I started finding social media accounts of moms in similar situations, some with Fibular Hemimelia and many other medical abnormalities. I found a tribe and so much support in this place. We all knew what it felt like to receive devastating news and come out on the other side stronger and more in love than ever.
At ten months old, we handed Gold over to surgeons to have an amputation of her right foot and she’s been wearing a prosthetic since her first birthday. When I was pregnant and researching, I would skip any text that mentioned “amputation." Now prosthetics are a huge part of my world and I have grown to love that niche of the world. Goldie walks, runs, jumps, dances, climbs and rocks my world.
Truly I want to share our story to let any mama know who’s received unexpected news about her babe that it will be okay. You will love that baby more than anything you knew possible. You will become an advocate with more passion that you knew was in you. You will go to a lot of extra doctor appointments, have tough conversations, and make hard decisions for your child, but that baby was given to YOU because you were made for that role. Most of all, you aren’t alone. I found peace in our diagnosis before Gold was born through prayer, reading the Bible, finding mom’s in similar situations, meeting kids’ with Fibular Hemimelia, journaling and ultimately deciding to choose a positive outlook. My husband loves to quote, “the only disability in life is a bad attitude.” ♥
(According to the CDC) 1 in 33 babies in the United States is born with a birth abnormality. If you find yourself going through a similar chapter of life, please reach out to me. I would love to chat and share some of my favorite resources with you!
If you have a friend that’s going through a similar situation it can be hard to know what to say but just love her well.
Here are some tips:
Do research on her behalf and send encouraging blogs and information
Remind her that she is strong and capable
Pray with her
Be excited for her — the excitement of pregnancy faded a lot for me immediately after my diagnosis so a reminder that all babies are a blessing is very helpful.

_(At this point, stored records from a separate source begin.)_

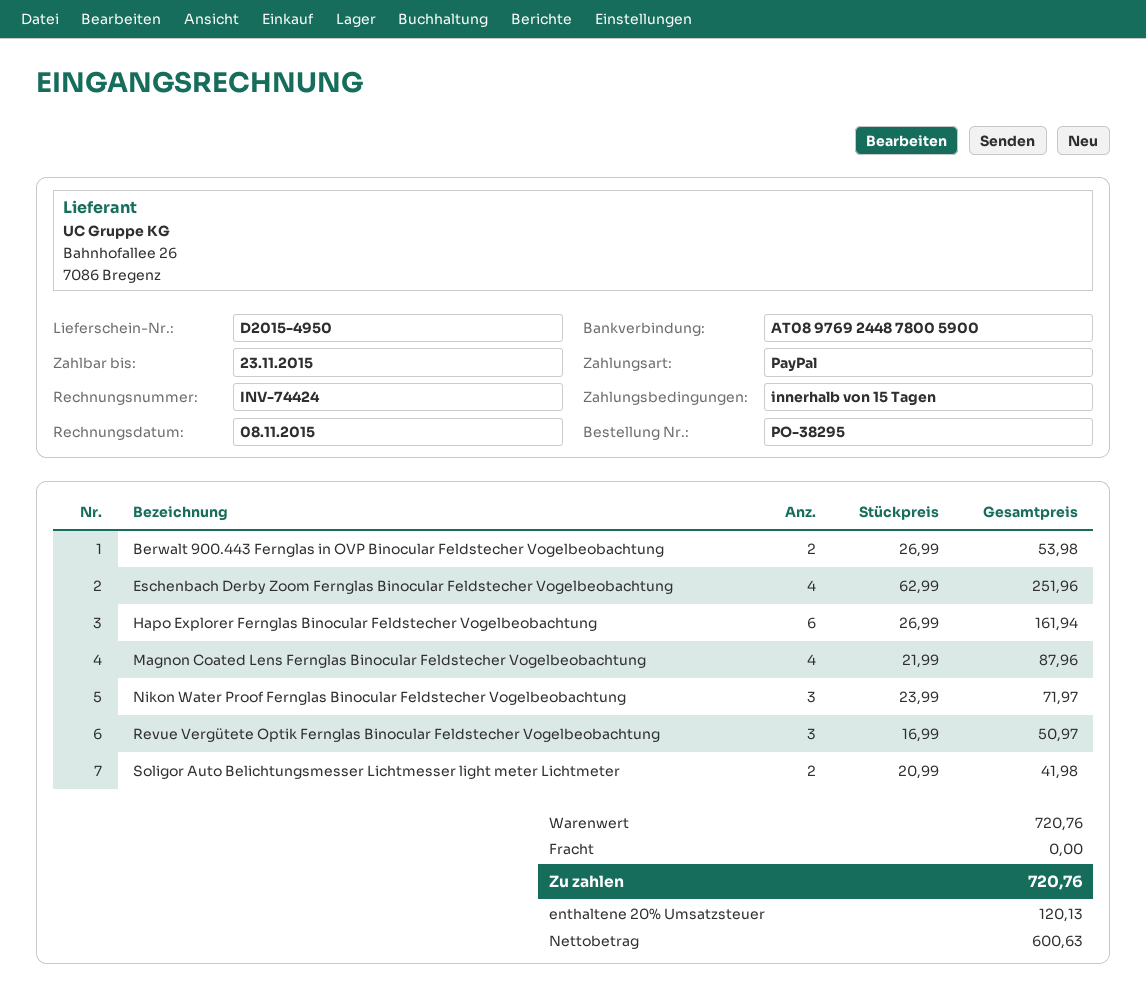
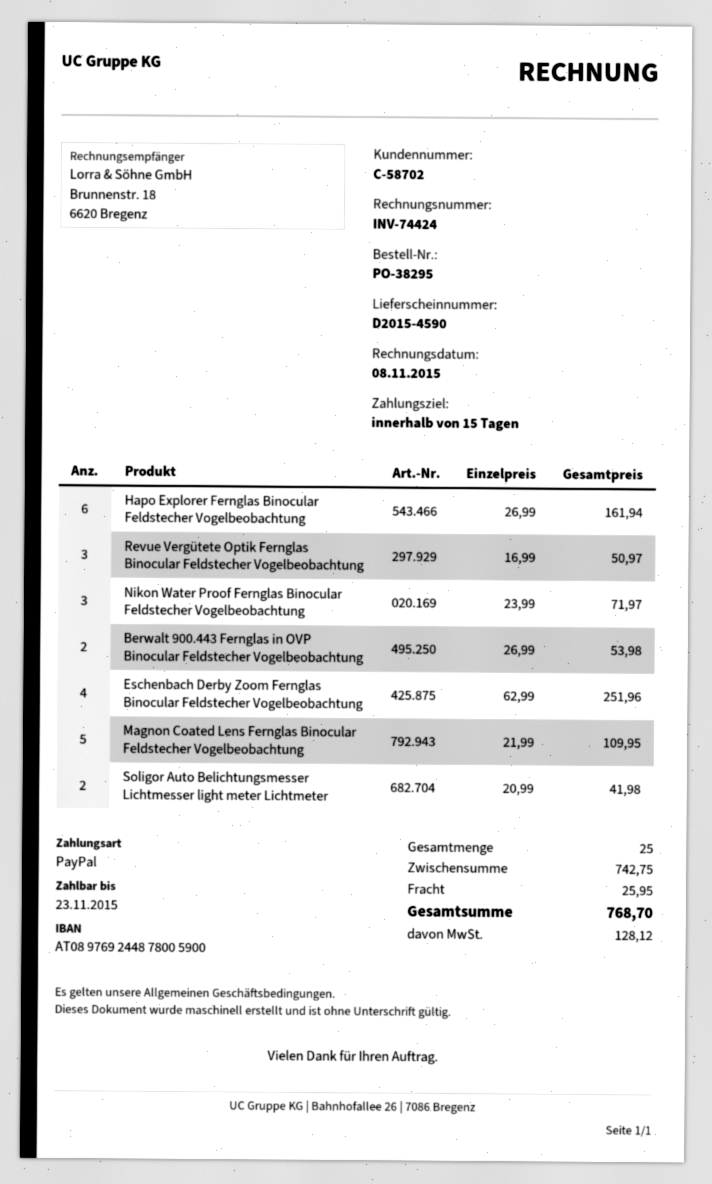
delivery note number: D2015-4950 -> D2015-4590
Magnon Coated Lens Fernglas Binocular Feldstecher Vogelbeobachtung: 4 x 21.99 = 87.96 -> 5 x 21.99 = 109.95
subtotal: 720.76 -> 742.75
shipping: 0.00 -> 25.95
tax: 120.13 -> 128.12
total: 720.76 -> 768.70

A sweet video put together by Goldie’s dad detailing the journey to her foot amputation surgery. You will definitely want to watch for the sweetest moment at the very end…and make sure you have a box of tissues near by!
I asked Meg for some suggestions on helping children understand special needs and unique differences. Below are a few of her suggestions:
One | Mattie the Monkey | A book about a monkey with an extra curly tail.
Two | Finding Nemo | Nemo struggles with a limb difference.
Three | Finding Dory | In this movie there is an octopus with only 7 arms.
Four | Daniel Tiger | One of the characters in the show has crutches.
Five | Sesame Street | Julie from Sesame Street has Autism. (You can watch all the episodes of sesame street on Amazon Prime!)